Update. I want to confirm that my installation has been rock solid ever since I stopped depending on the ZEN25s to repeat the signal. I'm not sure what they were doing, but I know that they were not repeating the zwave signals from my sensor. I installed them close to the hub and then moved them. I reset them and installed them in their final location. I ran zwave repairs. I didn't realize how much they were not working until I installed the GE switch. I did manage to return one of them to Amazon, the other was outside of the return window.


How you think things should route is irrelevant.
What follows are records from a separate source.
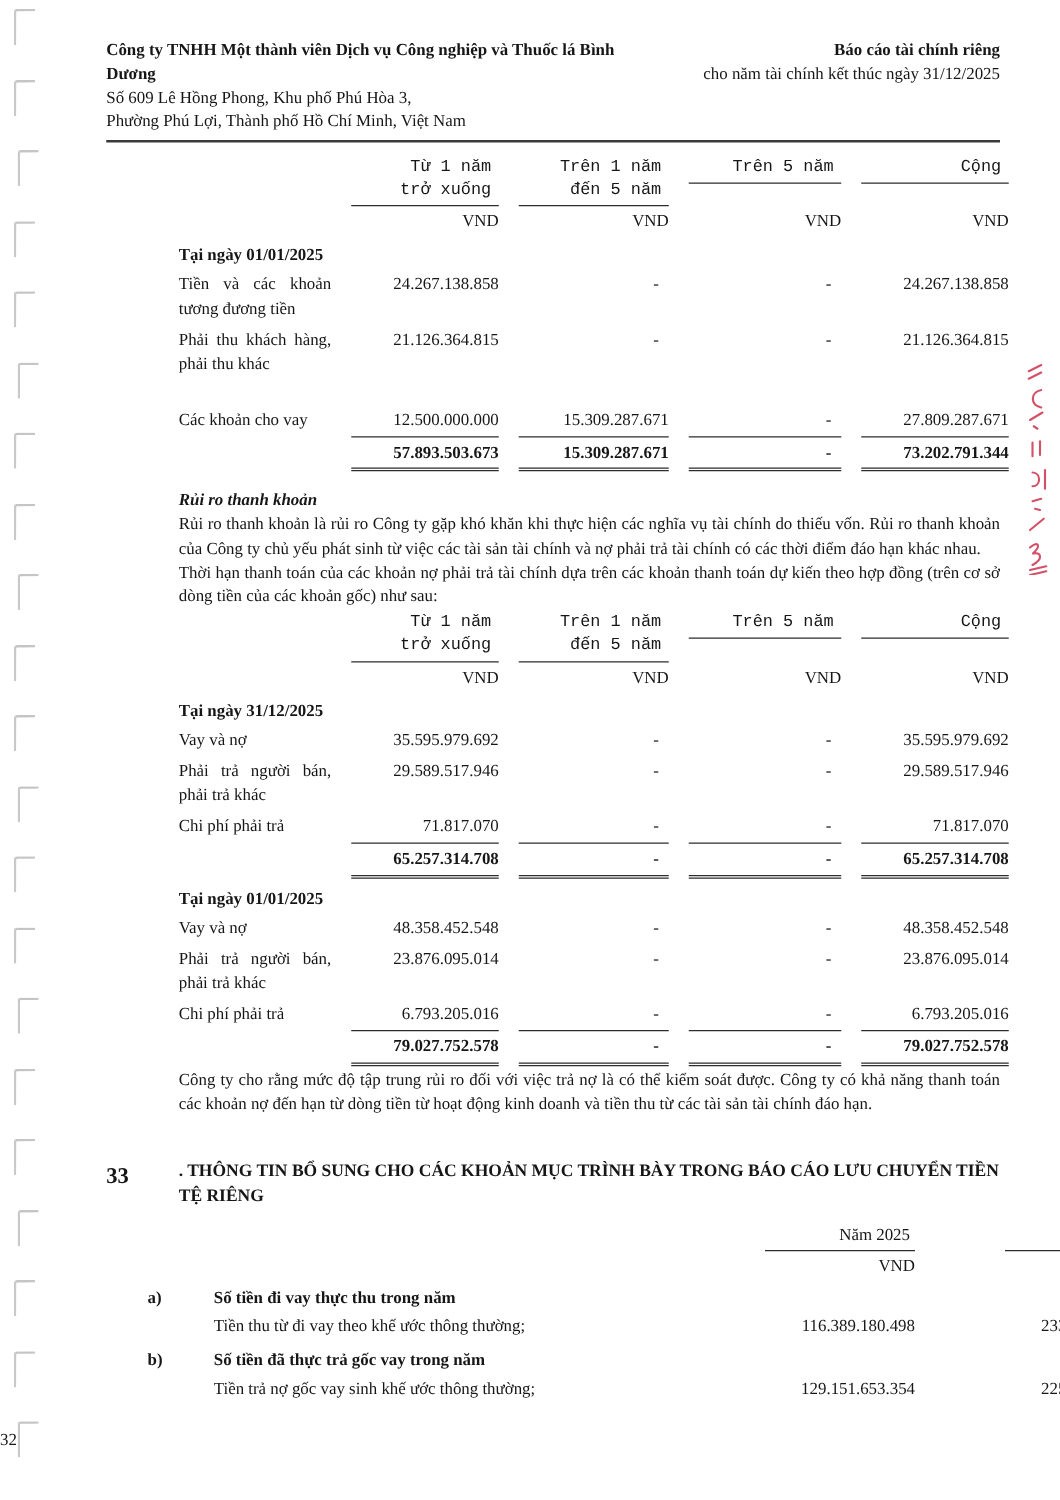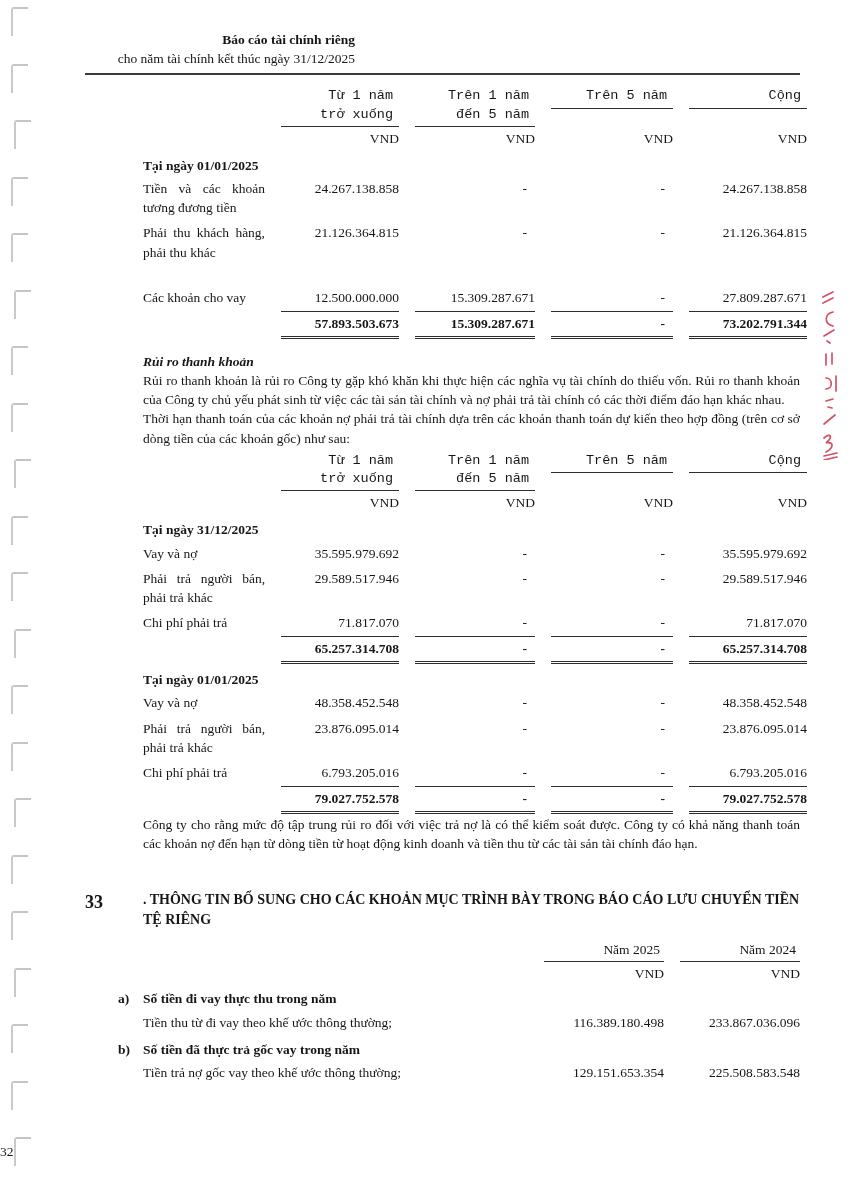"Công ty TNHH Một thành" div.hdr-left { html: none -> <div> <div>Công ty TNHH Một thành viên Dịch vụ Công nghiệp và Thuốc lá Bình Dương</div> <div>Số 609 Lê Hồng Phong, Khu phố Phú Hòa 3,</div> <div>Phường Phú Lợi, Thành phố Hồ Chí Minh, Việt Nam</div> </div> }
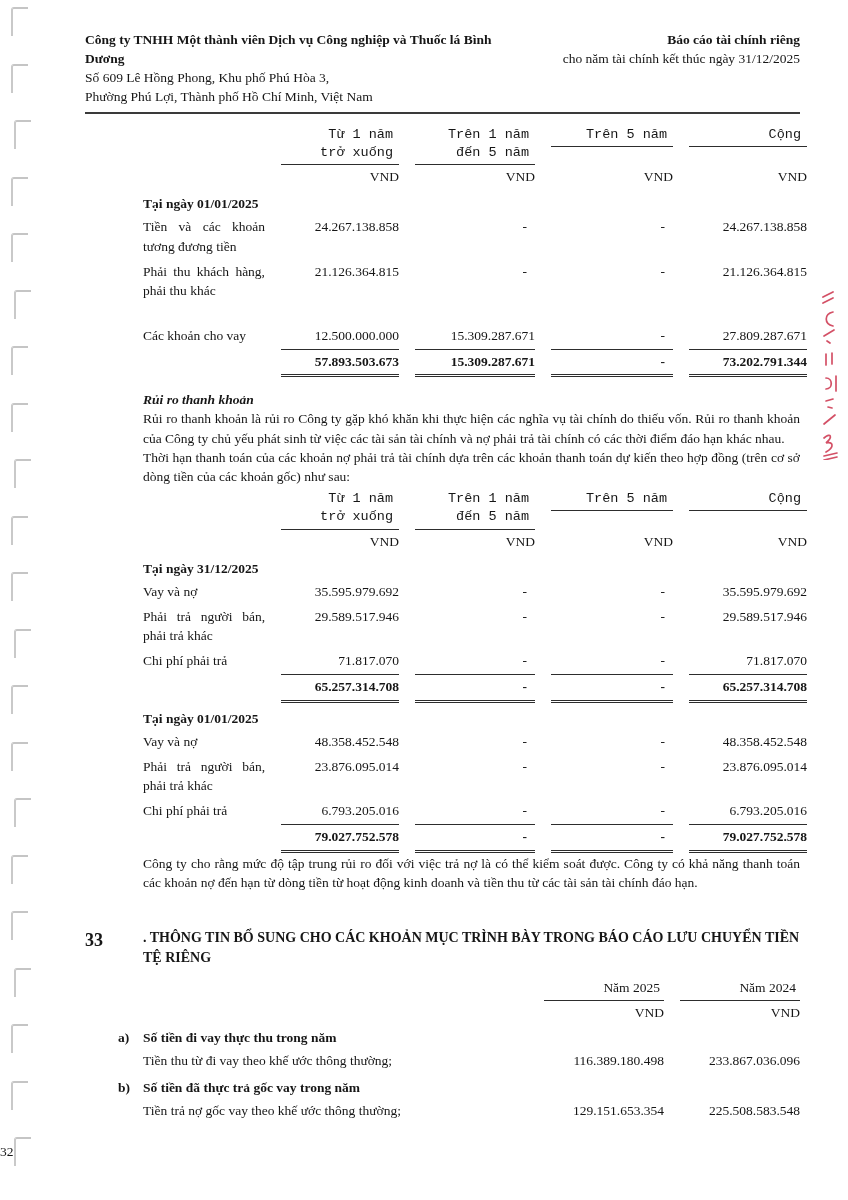"Năm 2025" .brow { gap: none -> 28px }
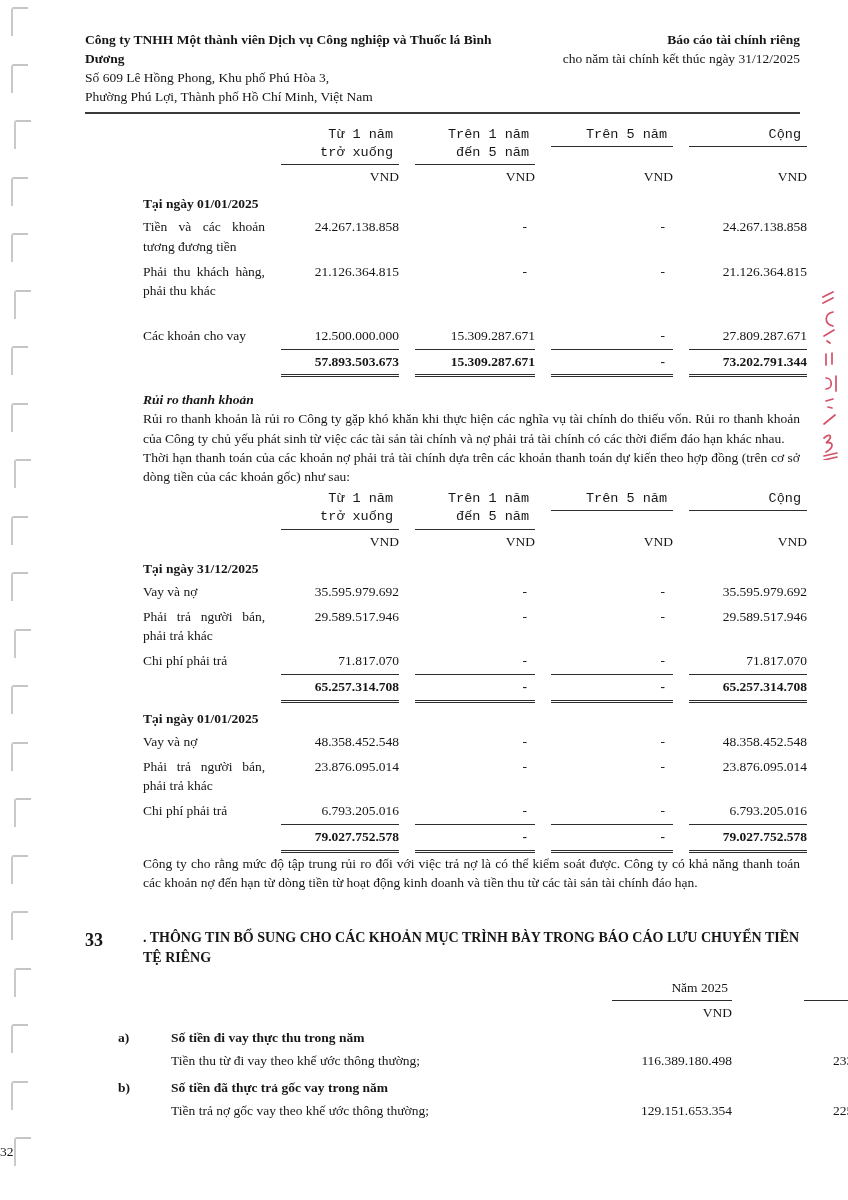"Tiền trả nợ gốc vay" div.bline { text: theo -> sinh }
I have a fan controller that is within touching distance of the HE hub. I can literally reach out and touch both devices with my outstretched arms. I expected that those two devices would talk directly. That fan controller is in fact two hops from the HE hub. (I have a secondary zwave controller attached to HE and do gather hop counts and neighbor tables) Radio signals travel in straight lines and since the devices are on the same wall, the signal would need to go through a bunch of 2x4s and 4x4 posts. Not enough signal to reach back and forth to the hub.
When we stand back from the situation, we can often see both devices. From the devices perspective however, they may not be able to "see" each other directly. Setting up a strong reliable mesh requires that we look at everything from the perspective of the devices themselves. Look closely at how a radio signal might travel from device to device and what all it might need to go through to get to it's destination. Think about all the furniture and appliances, and what might be inside walls.

Sorry the plug didn't work for you Bill! It's challenging to diagnose radio issues remotely but we'll keep investigating this and will try to recreate the problem you described. If you need assistance with returning one of the devices you won't be able to use, please reach out to our support and they'll be able to help!